インフラ投資促進に向けた新法を公布、特別目的事業体を効率的に活用

(メキシコ)

調査部米州課

2026年04月15日

メキシコ政府は4月9日、官報で「福祉を伴う開発のための戦略的インフラ投資促進法」(以下、「インフラ投資促進法」、注1)を公布した。戦略的インフラへの投資を官民の協働により促進するための制度枠組みを体系化したもの。輸送、エネルギー、水資源、環境、医療、教育、都市開発、観光、工業団地、デジタル分野などを「戦略的インフラ」と位置付け、経済成長促進と社会的厚生の向上を同時に実現することを目指す。

制度の中核となるのが、特別目的事業体(SPV、注2)の活用だ。SPVの活用により、特定プロジェクトに関する財政リスクを連邦政府から切り離しつつ、リスク・資本・収益を官民で分担することが可能となる。また、インフラ事業から生じる収益を資産から切り出し、証券として売買可能にするための法的・金融的な受け皿として機能することで、証券市場を通じた資金調達を可能とし、限られた国の投資予算を補完することを視野に入れる。

官民連携の形態としては、長期契約や共同投資などが盛り込まれているが、エネルギー分野(電力、炭化水素)などについては、既存の部門別法律に基づく形態が優先適用される(2025年5月1日付地域・分析レポート参照)。長期契約は、民間企業がプロジェクト資金を全て調達するが、長期にわたり国から支払われるサービス対価を通じて投資を回収する。共同投資は、国と民間が共同で資金を拠出するが、国の出資は不動産などの現物、利用権や開発権の付与などを通じて行うこともできる。
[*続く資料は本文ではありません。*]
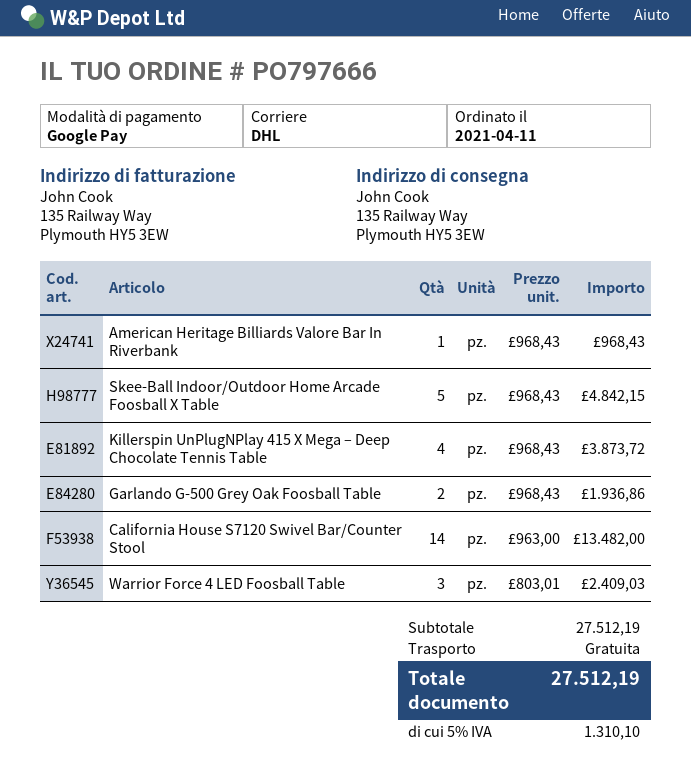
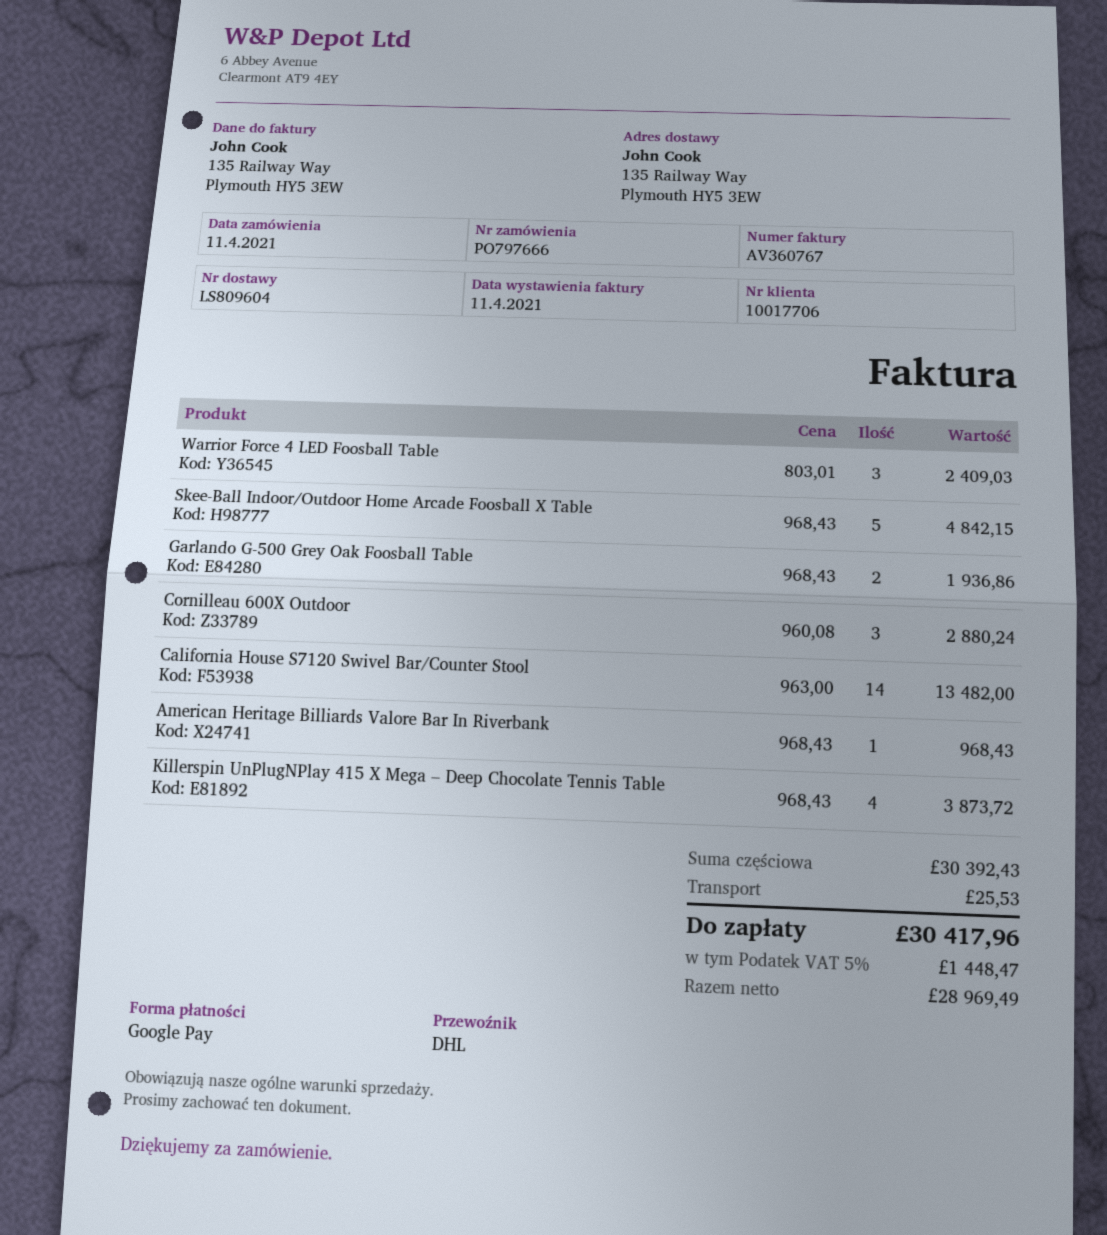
Cornilleau 600X Outdoor: none -> 3 x 960.08 = 2880.24
subtotal: 27512.19 -> 30392.43
shipping: 0.00 -> 25.53
tax: 5% = 1310.10 -> 5% = 1448.47
total: 27512.19 -> 30417.96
プロジェクト選定と政策調整を担うため、「インフラ投資戦略的計画審議会」(以下、「審議会」)が新設される。大統領を議長に、大蔵公債省、環境天然資源省、国防省、海軍省、エネルギー省、経済省、インフラ通信運輸省など12の政府機関の代表が参加する。審議会は、技術的・財務的妥当性に加え、環境、社会的便益、財政影響を横断的に評価する。

新法は、国家インフラ開発基金(FONADIN)、開発銀行、多国間金融機関の関与や国による保証・信用補完による支援可能性を明示する一方、連邦予算責任法の改正と連動し、同法第16条(注3)など複数の条文において中長期支出や複数年コミットメント、偶発債務、財政リスクの可視化と報告義務が強化されており、財政規律に配慮した内容となっている。

実効性は未知数、審議会の運用の方向性に注目

新法は、インフラ投資を国家戦略の中核に据えつつ、官民資金を動員するための政策・金融・ガバナンスの共通基盤を整備するものだが、その実効性は、今後策定される施行規則や大蔵公債省の指針、審議会の実際の運用に大きく依存すると見られている。民間シンクタンクのメキシコ競争力研究所(IMCO)は、審議会に独立した外部専門家の参加が制度上想定されていないため、戦略的プロジェクトの採択において、時の政権の恣意(しい)的な意向が反映されるリスクを指摘している(IMCOプレスリリース2026年3月27日付外部サイトへ、新しいウィンドウで開きます)。

(注1)クラウディア・シェインバウム大統領が3月19日に下院に提出し、3月25日に賛成多数で下院を通過、4月7日に上院を通過して成立した。シェインバウム政権が2月3日に発表した「福祉開発におけるインフラ投資計画2026-2030」(2026年2月13日記事参照)で掲げた5年間で5兆6,000億ペソ(約50兆4,000億円、1ペソ=約9.0円)の投資を実現するための制度的枠組みを定める新法。

(注2)特別目的事業体(SPV)とは、特定事業や資産の保有・運営など限定目的で設立され、親会社と独立して資産・負債・リスクを分離管理し、証券化やプロジェクトファイナンスで活用される事業体。

(注3)連邦政府が作成する次年度の財政見通しや予算編成の基礎文書に何を記載すべきかを定める第16条に、当年度だけでなくその後5年の支出コミットメントや主要リスクを明示することが追加された。IMCOは、インフラ建設はさまざまな要因による遅延などで6年を超えることも多いため、建設が開始されたプロジェクトへの予算措置が途中で途切れるリスクを指摘する。